On “Distracting Miss Daisy”
A few readers have asked me what I thought of “Distracting Miss Daisy,” an article by Duke University psychologist John Staddon in the current Atlantic (the full text is past the jump).
To briefly summarize, Staddon, who has driven in both the U.K. and the U.S., thinks American drivers suffer from a surfeit of traffic signs and speed limits. “The more you look for signs, for police, and at your speedometer, the less attentive you will be to traffic conditions.” He argues this helps explain the superior traffic safety record of the U.K.
On the whole, I was quite sympathetic to the spirit of the article, which was lively and well-argued — indeed, it visits a number of themes and places mentioned in my book (which has, for example, a section called “The Trouble with Traffic Signs”). His line, “we spend a lifetime on the roads after we get our licenses, and we’re being trained by our experiences every day,” could serve as a summary of Traffic. And as someone who recently took, as an experiment, a U.K. driving test (I’m writing an article about this), I’ve got my own opinions about comparative driving culture in the U.S. and the U.K., some of which are in line with Staddon’s point of view.
There were a few points in the article I thought deserved discussion, however.
1.) He says that in his experience, people “drive faster” in Britain. This just shows, I suppose, how subjective experience is. I challenge anyone to spend a week taking black cabs in London, and a week taking Yellow Cabs in New York City, and report a higher average velocity in the former. Also, the default speed limit in England of “lit, urban roads” is 30 mph. I’ve been in U.S. cities, in fairly urbanized areas, with (unobeyed) 40 mph limits. While we’re on the subject of limits, he does not mention in his piece the widespread deployment of speed cameras and red-light cameras in the U.K., two technologies which would seem “designed to control drivers and reduce their discretion” — a charge he makes against U.S. traffic safety efforts.
2.) He rightly invokes “risk compensation” in discussing why safety improvements in cars do not often produce the desired results: The safer people feel, the more riskily they act. But a bit later, he notes, “a particularly vexing aspect of the U.S. policy is that speed limits seem to be enforced more when speeding is safe.” (e.g., a sunny day). But is this not a form of risk compensation in itself? After all, most crashes occur during the day, during normal weather — the times we no doubt feel safer. As Leonard Evans notes in Traffic Safety, nearly 85% of fatal crashes happen on dry roads. There’s no such objective, quantifiable thing as a “safe” speed in traffic — plenty of people have died driving at the proper “design speed” of roads, while many children have been killed in driveways by cars going under 5 mph. The only thing we scientifically know is the higher the speed at which you collide with something, the greater the physical damage, and greater the risk of dying.
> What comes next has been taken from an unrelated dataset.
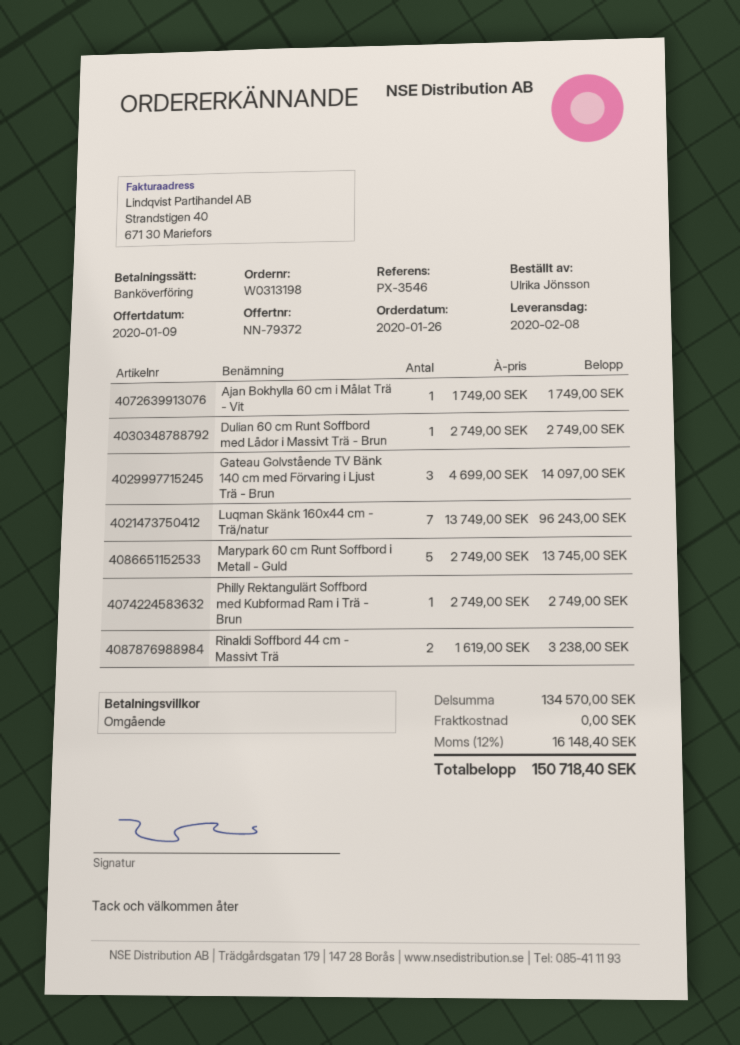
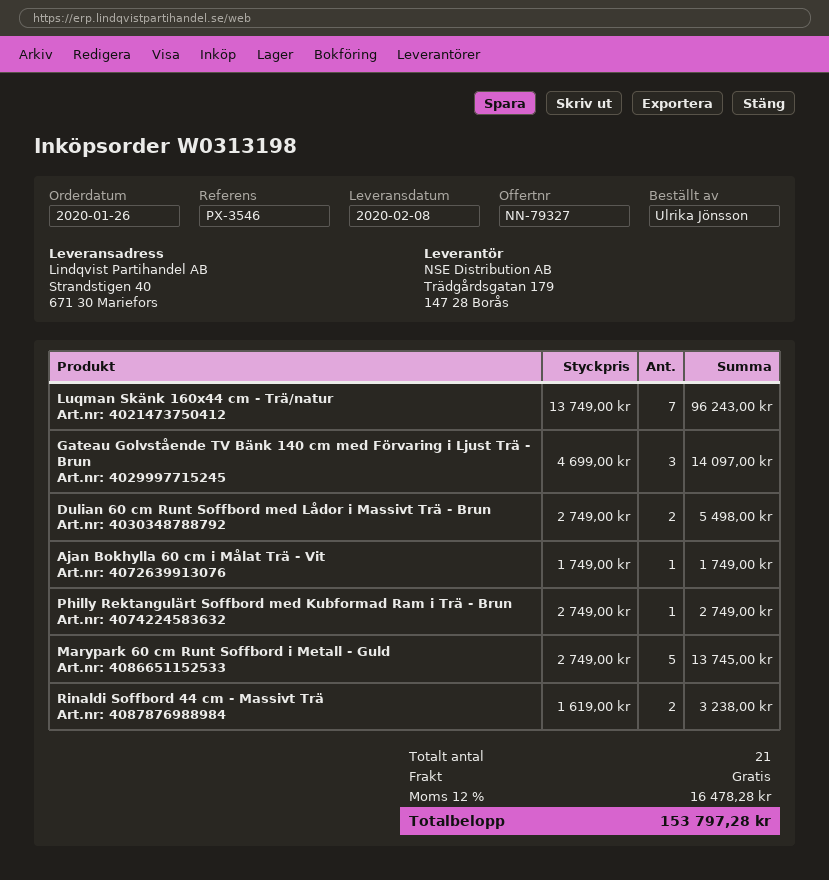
quote number: NN-79372 -> NN-79327
Dulian 60 cm Runt Soffbord med Lådor i Massivt Trä - Brun: 1 x 2749.00 = 2749.00 -> 2 x 2749.00 = 5498.00
tax: 12% = 16148.40 -> 12% = 16478.28
total: 150718.40 -> 153797.28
3.) And on the subject of speed, I am skeptical of Haddon’s claim that “looking at your speedometer” is an important form of distraction on the roads. First, I’m not sure how much time is actually spent looking at speedometers (in one study, drivers were asked, after they went through a slow school zone, how fast they were driving, and their estimates were wildly low). The second is that experienced drivers typically have a lot of spare cognitive workload, plenty for quick glances at gauges — and any minor distraction from a speedometer pales with the demands of, say, cell-phone conversations.
4.) I was interested that he notes that he finds roads “generally wider” here, which one might think would make things safer. In my U.K. driving test, taken in suburban London, I was quite surprised to find how often, on small residential streets, I had to pull over to let another car by. In general, I found road geometries tighter (and I was driving a fairly small car). But this is one of the ongoing debates in traffic safety: Making roads wider means you have less chance to bump into someone, but it also means you’re likely to drive faster. The experiments in which traffic control have been taken away (e.g., Drachten, Poundbury) only work because they are happening at very slow speeds, where the logic of human interaction, and not traffic engineering, take over.